Thats why I love the 2300:thmbsp: no issues:banana:
 
So this is the piece I broke the wire off of. It has a crimp pin inside it that I effectively removed. There is no undoing a crimp pin to use again so I am going to buy the housing and appropriate tin (for what I think is 28 gauge wire and fix it. The fix will be for pennies except........you guessed it.....................the crimp tool. This is a one time only crimp so please make your crimp tool suggestions reasonable.

http://www.digikey.com/product-detail/en/0050579402/WM2900-ND/115029
 
Despite warning to be careful, I somehow pulled the red wire out of the connector on the remaining working meter. That was very embarrassing. With magnifier glasses I was able to remove the crimp pin from the connector but it was squished closed by the experts who assembled it in the beginning. Guess I will see if I can get a plastic adapter or a crimp pin for it. Sometime in the DIY world you win and sometimes you lose.

Been there. I like to restore old 30's/40's AM radios for a hobby & I have a trick that works well for me thought it's probably more involved than most people care to deal with; I have a pair of the powerful stereo magnifying glasses, the kind you strap around your head and have two lenses you look through. I also have a large magnifier on an adjustable arm that has a small fluorescent light around an 8" or so single magnifying glass.

I hover the illuminated magnifier over my project and wear the stereo magnifier glasses and look through the magnifier with them on so it becomes a stereo microscope instead of simple magnification. Stereo because though you're looking through that one large glass and you're using both eyes equally and you see in 3D instead of monocular 2D with just the one eye.
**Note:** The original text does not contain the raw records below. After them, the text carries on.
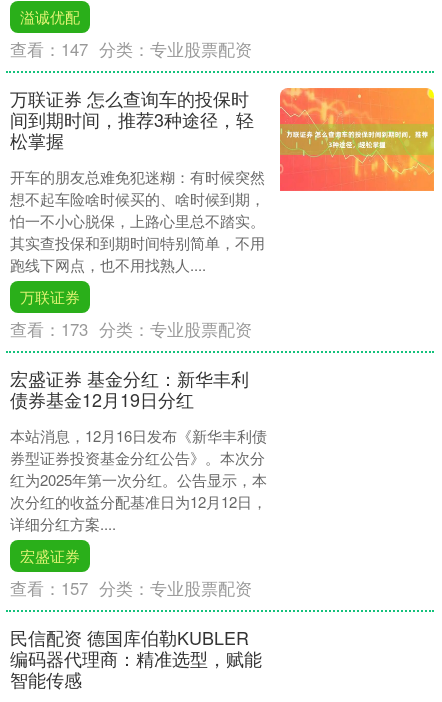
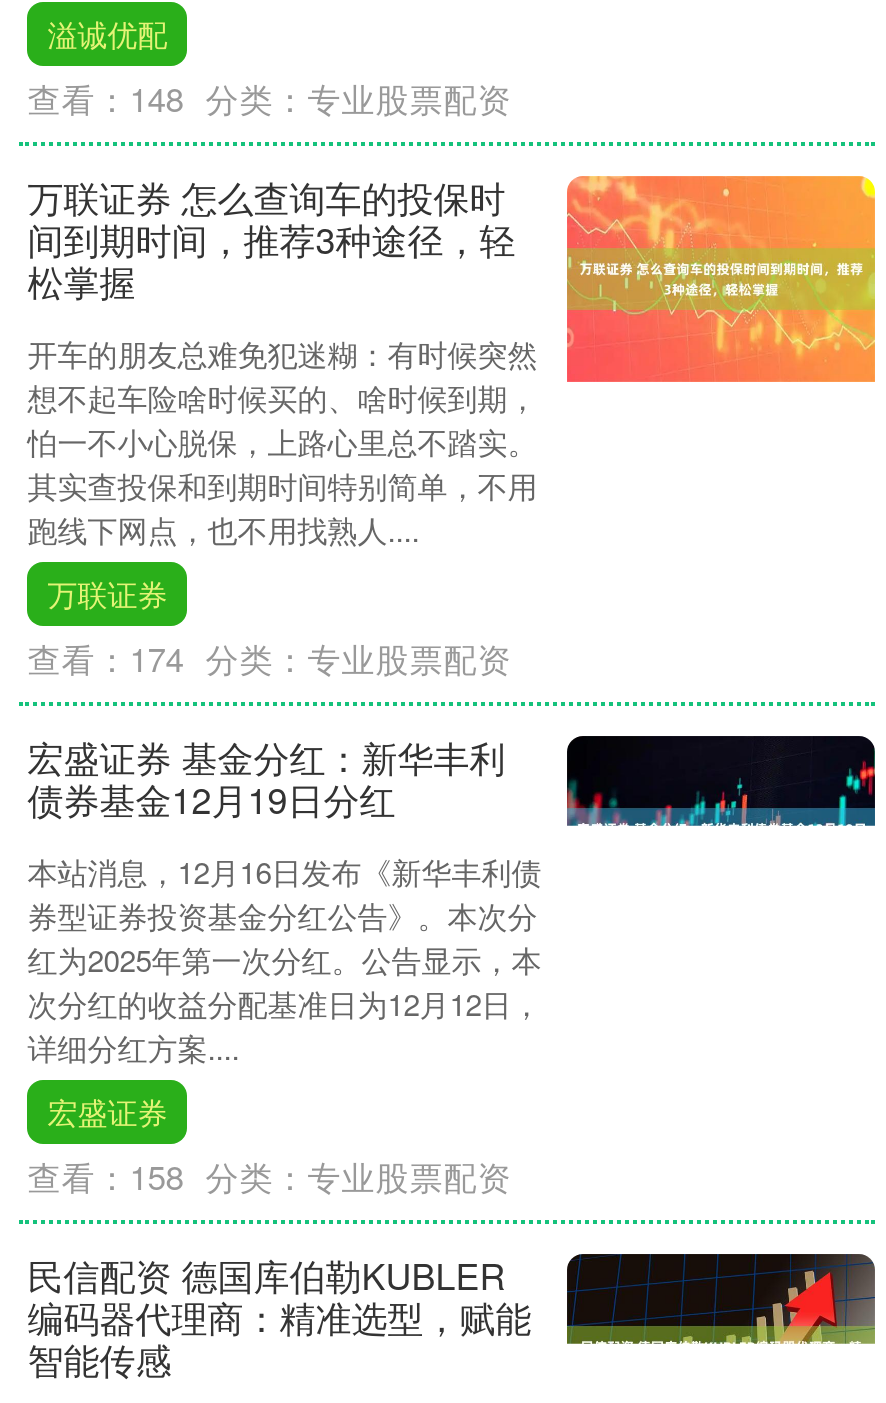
- 查看：147 分类：专业股票配资
+ 查看：148 分类：专业股票配资

- 查看：173 分类：专业股票配资
+ 查看：174 分类：专业股票配资

+ [image]

- 查看：157 分类：专业股票配资
+ 查看：158 分类：专业股票配资

+ [image]
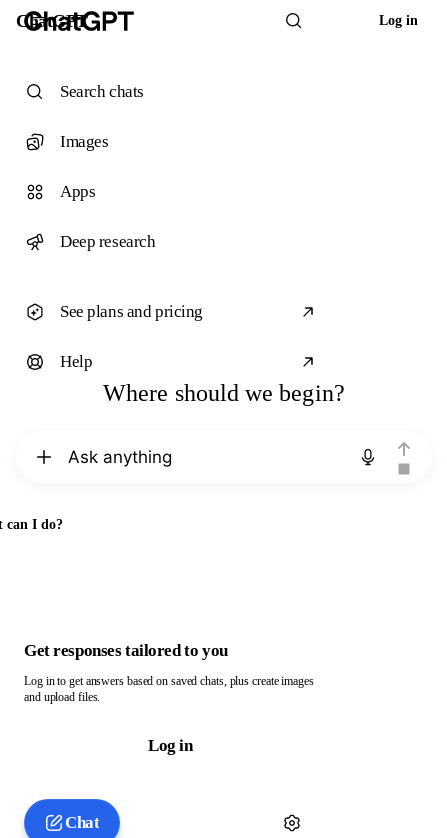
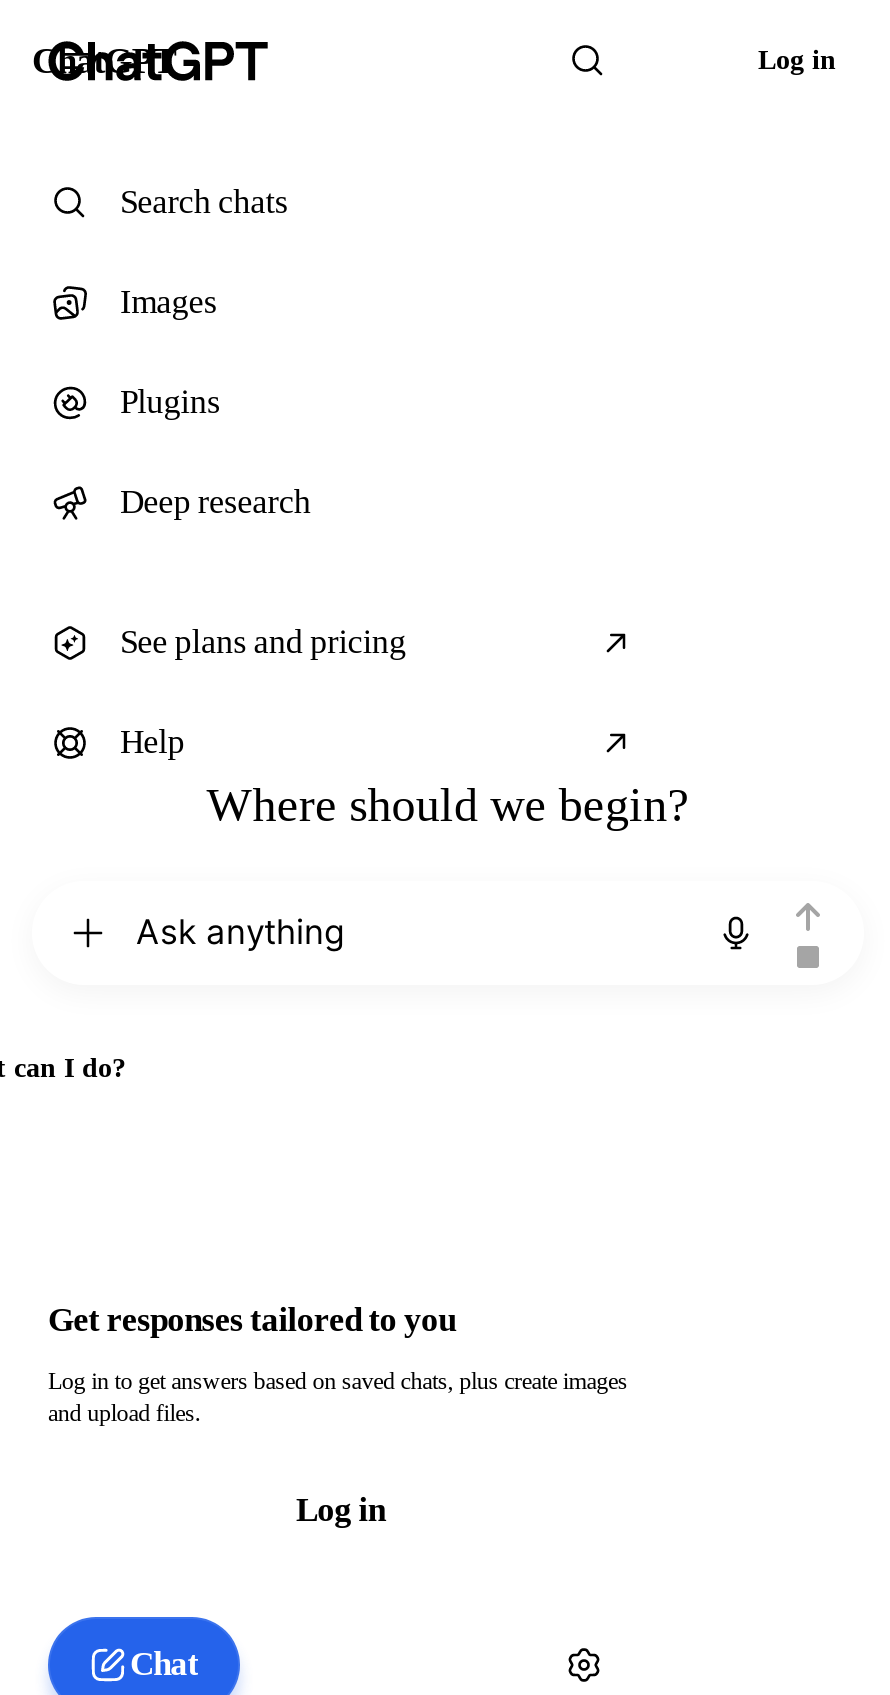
- Apps
+ Plugins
You can use simple reading glasses instead of the high power stereo magnifiers but you don't get the same intense magnification. It's amazing when you can get so close a view that you see the tiniest specks of dirt & minuscule drops of moisture in-between the lines of your fingerprints. If you have to solder or do any fine disassembly/assembly in the future, this will help you tremendously.